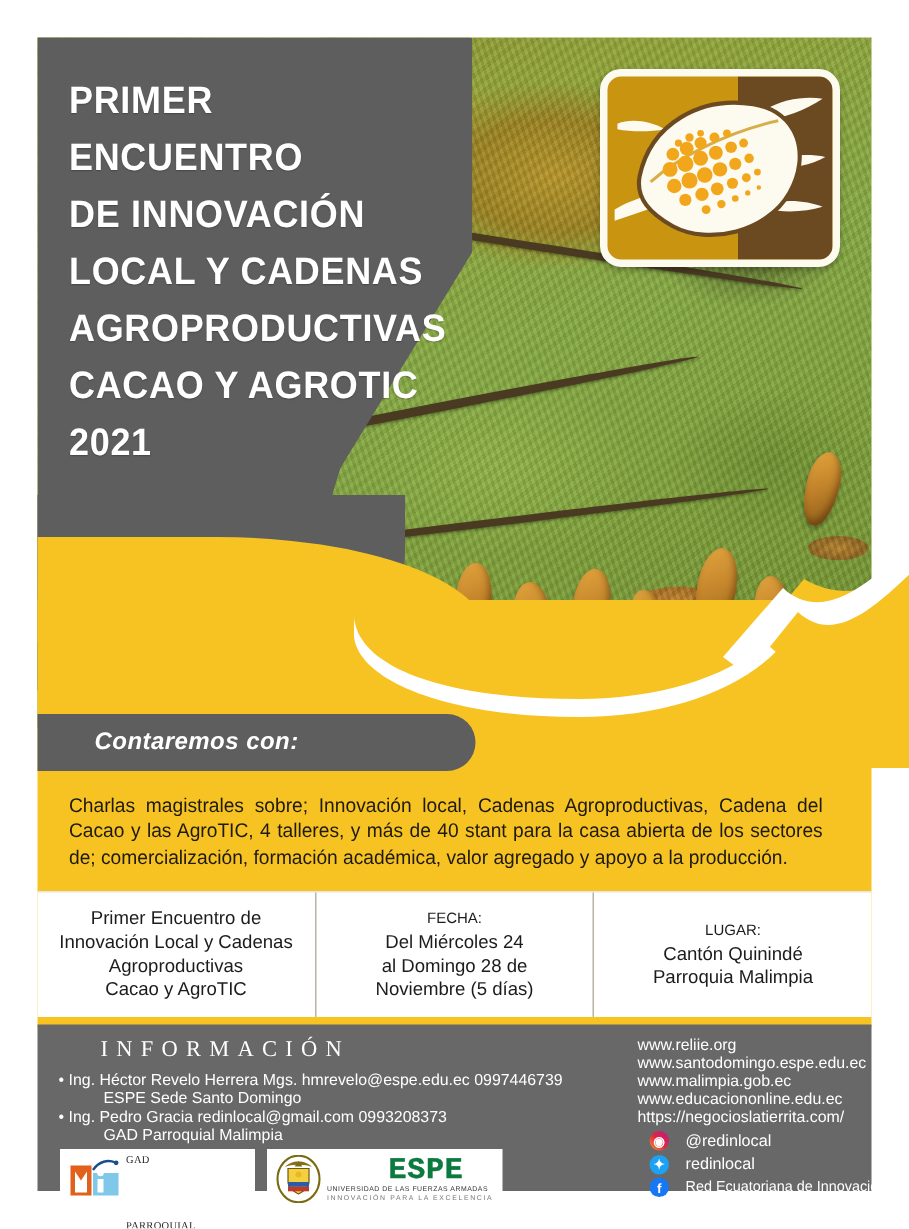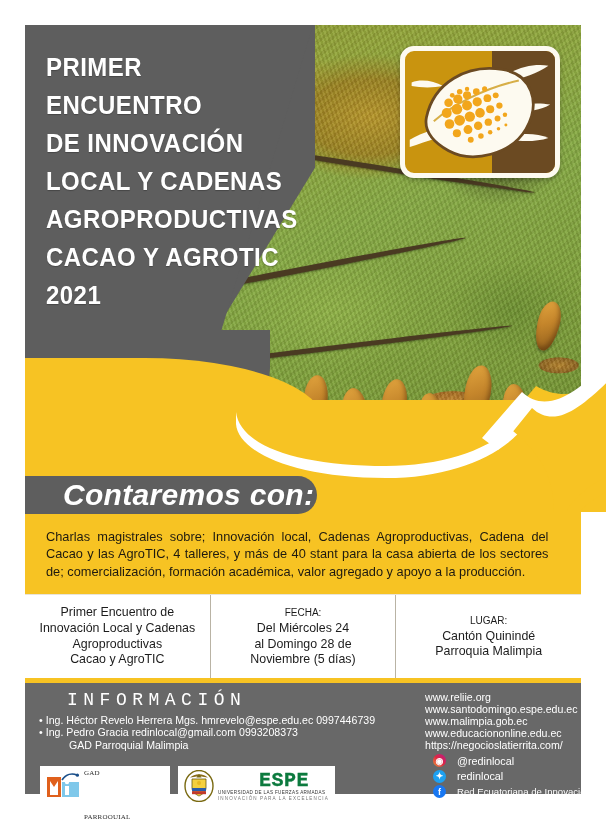--- a/index.html
+++ b/index.html
@@ -164,21 +164,21 @@
     border-bottom-right-radius: 19px;
     z-index: 11;
     display: flex;
     align-items: center;
   }
   .ribbon-text {
     color: #ffffff;
     font-family: "Liberation Sans Narrow", "Liberation Sans", sans-serif;
     font-style: italic;
     font-weight: bold;
-    font-size: 30px;
+    font-size: 16px;
     letter-spacing: .3px;
     padding-left: 38px;
   }
 
   .intro-text {
     position: absolute;
     left: 46px; top: 528px;
     width: 518px;
     z-index: 11;
     color: #1e1a10;
@@ -223,22 +223,22 @@
   .footer {
     position: absolute;
     left: 25px; top: 683px; right: 25px;
     height: 111px;
     background: #686868;
     z-index: 11;
   }
   .footer-left { position: absolute; left: 14px; top: 6px; width: 360px; }
   .info-heading {
     color: #ffffff;
-    font-family: Liberation Mono, monospace;
-    font-size: 18px;
+    font-family: Liberation Serif, serif;
+    font-size: 15px;
     letter-spacing: 5.5px;
     padding-left: 28px;
     line-height: 22px;
   }
   .contact-list { list-style: none; margin-top: 3px; }
   .contact-list li {
     color: #ffffff;
     font-family: "Liberation Sans Narrow", "Liberation Sans", sans-serif;
     font-size: 10.6px;
     line-height: 12.4px;
@@ -454,20 +454,21 @@
       <div class="line">Cantón Quinindé</div>
       <div class="line">Parroquia Malimpia</div>
     </div>
   </div>
 
   <div class="footer">
     <div class="footer-left">
       <div class="info-heading">INFORMACIÓN</div>
       <ul class="contact-list">
         <li class="bullet">Ing. Héctor Revelo Herrera Mgs. hmrevelo@espe.edu.ec 0997446739</li>
+        <li class="sub">ESPE Sede Santo Domingo</li>
         <li class="bullet">Ing. Pedro Gracia redinlocal@gmail.com 0993208373</li>
         <li class="sub">GAD Parroquial Malimpia</li>
       </ul>
     </div>
 
     <div class="footer-right">
       <ul class="url-list">
         <li>www.reliie.org</li>
         <li>www.santodomingo.espe.edu.ec</li>
         <li>www.malimpia.gob.ec</li>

==============================

◆ **EXERCISE PROMPT**: The records shown above are to be repeated exactly, with the pictures left out.

◆ **TASK ANSWER**:
--- a/index.html
+++ b/index.html
@@ -164,21 +164,21 @@
     border-bottom-right-radius: 19px;
     z-index: 11;
     display: flex;
     align-items: center;
   }
   .ribbon-text {
     color: #ffffff;
     font-family: "Liberation Sans Narrow", "Liberation Sans", sans-serif;
     font-style: italic;
     font-weight: bold;
-    font-size: 30px;
+    font-size: 16px;
     letter-spacing: .3px;
     padding-left: 38px;
   }
 
   .intro-text {
     position: absolute;
     left: 46px; top: 528px;
     width: 518px;
     z-index: 11;
     color: #1e1a10;
@@ -223,22 +223,22 @@
   .footer {
     position: absolute;
     left: 25px; top: 683px; right: 25px;
     height: 111px;
     background: #686868;
     z-index: 11;
   }
   .footer-left { position: absolute; left: 14px; top: 6px; width: 360px; }
   .info-heading {
     color: #ffffff;
-    font-family: Liberation Mono, monospace;
-    font-size: 18px;
+    font-family: Liberation Serif, serif;
+    font-size: 15px;
     letter-spacing: 5.5px;
     padding-left: 28px;
     line-height: 22px;
   }
   .contact-list { list-style: none; margin-top: 3px; }
   .contact-list li {
     color: #ffffff;
     font-family: "Liberation Sans Narrow", "Liberation Sans", sans-serif;
     font-size: 10.6px;
     line-height: 12.4px;
@@ -454,20 +454,21 @@
       <div class="line">Cantón Quinindé</div>
       <div class="line">Parroquia Malimpia</div>
     </div>
   </div>
 
   <div class="footer">
     <div class="footer-left">
       <div class="info-heading">INFORMACIÓN</div>
       <ul class="contact-list">
         <li class="bullet">Ing. Héctor Revelo Herrera Mgs. hmrevelo@espe.edu.ec 0997446739</li>
+        <li class="sub">ESPE Sede Santo Domingo</li>
         <li class="bullet">Ing. Pedro Gracia redinlocal@gmail.com 0993208373</li>
         <li class="sub">GAD Parroquial Malimpia</li>
       </ul>
     </div>
 
     <div class="footer-right">
       <ul class="url-list">
         <li>www.reliie.org</li>
         <li>www.santodomingo.espe.edu.ec</li>
         <li>www.malimpia.gob.ec</li>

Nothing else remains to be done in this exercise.